8 years later, Natasha, Ava, and a somehow familiar stranger named Alex will have to use all their skills and abilities to outwit a dangerous Russian megalomaniac and stop the insidious “Forever Red” protocol before it undermines and destroys the free world.
Forever Red’s storyline is undoubtedly the strongest part of this novel. It’s well worth reading, so I will avoid any spoilers other than to say that this explores scifi tech and quantum physics in some incredibly fascinating ways. Should Marvel Studios consider making a Black Widow film, the story of this novel could definitely be turned into a very interesting script within their cinematic universe. (With that said, although the descriptions in the book seem to describe the Romanov from the Marvel Cinematic Universe, it’s not clear whether this novel is canon within that universe-nor, despite the heavy inclusion of Phil Coulson from ABC’s Agents of S.H.I.E.L.D., is it clear if it’s canon within the unofficially delineated television universe.)

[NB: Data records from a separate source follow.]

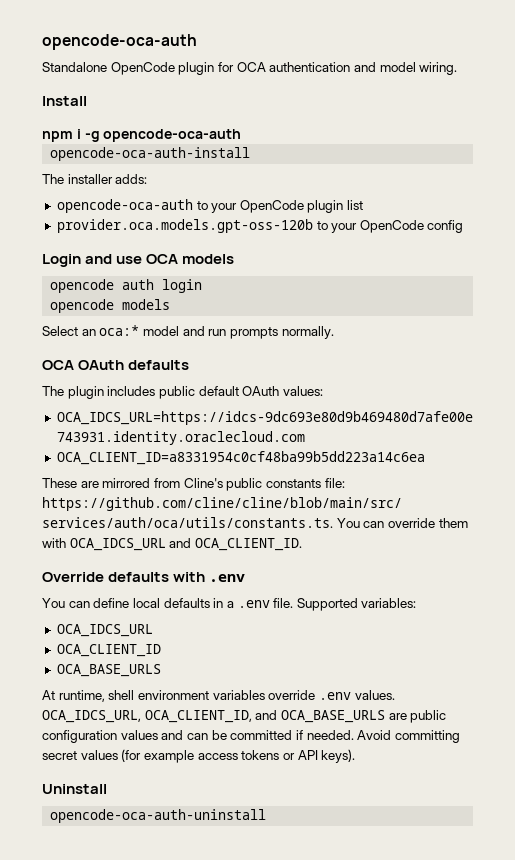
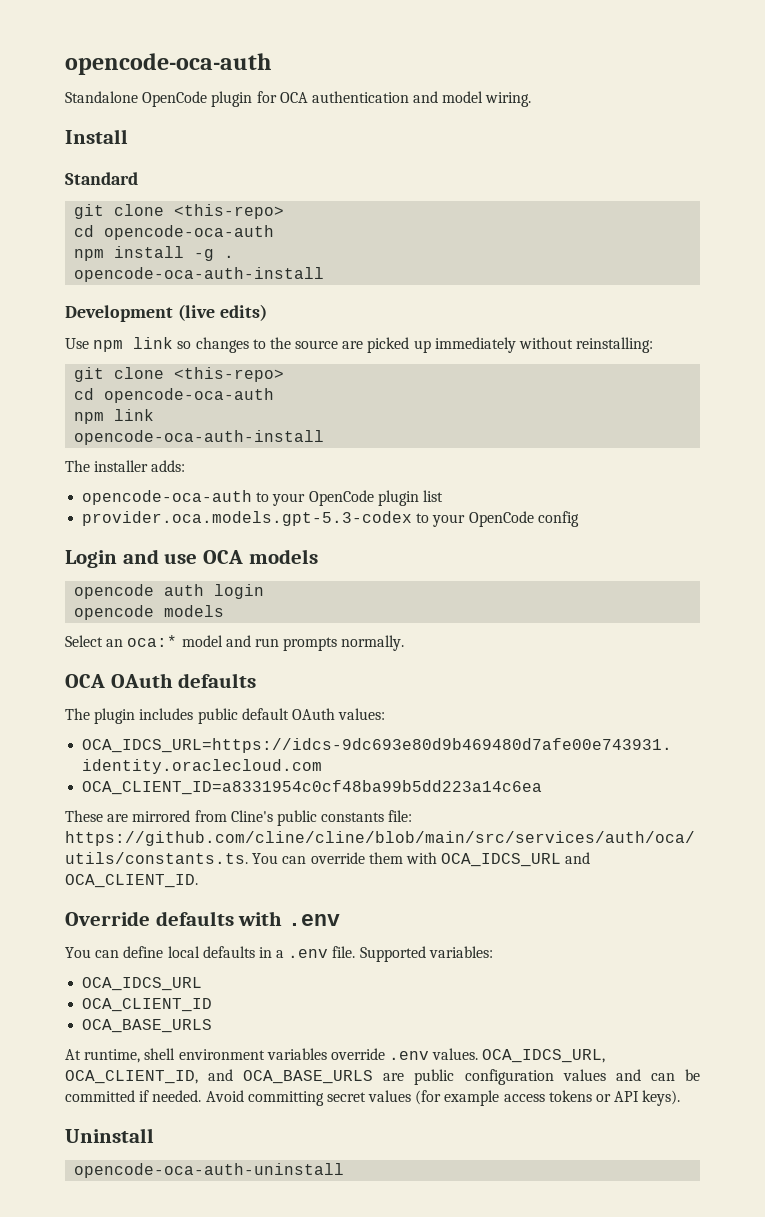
- npm i -g opencode-oca-auth
+ Standard
+ git clone <this-repo>
+ cd opencode-oca-auth
+ npm install -g .
+ opencode-oca-auth-install
+ Development (live edits)
+ Use npm link so changes to the source are picked up immediately without reinstalling:
+ git clone <this-repo>
+ cd opencode-oca-auth
+ npm link
- provider.oca.models.gpt-oss-120b to your OpenCode config
+ provider.oca.models.gpt-5.3-codex to your OpenCode config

Despite the great story concepts, the book does have some pacing issues. This is most notably caused by a popular narrative device that’s designed to blend memory and future together in the form of an ever present trial that the protagonist is going through (forcing them to recall the entire story in flashback in chunks). When it works perfectly, it’s a powerful storytelling device. Unfortunately, Forever Red is one of those books where it just doesn’t work very well. There were a few times it marginally helped drive certain points in the story home, but, most of the time, it pulled me out of the storyline in a way that was distracting. (Especially since the future components always revolve around Natasha Romanov, while the chapters before and after these scenes are told from her perspective less than a third of the time.)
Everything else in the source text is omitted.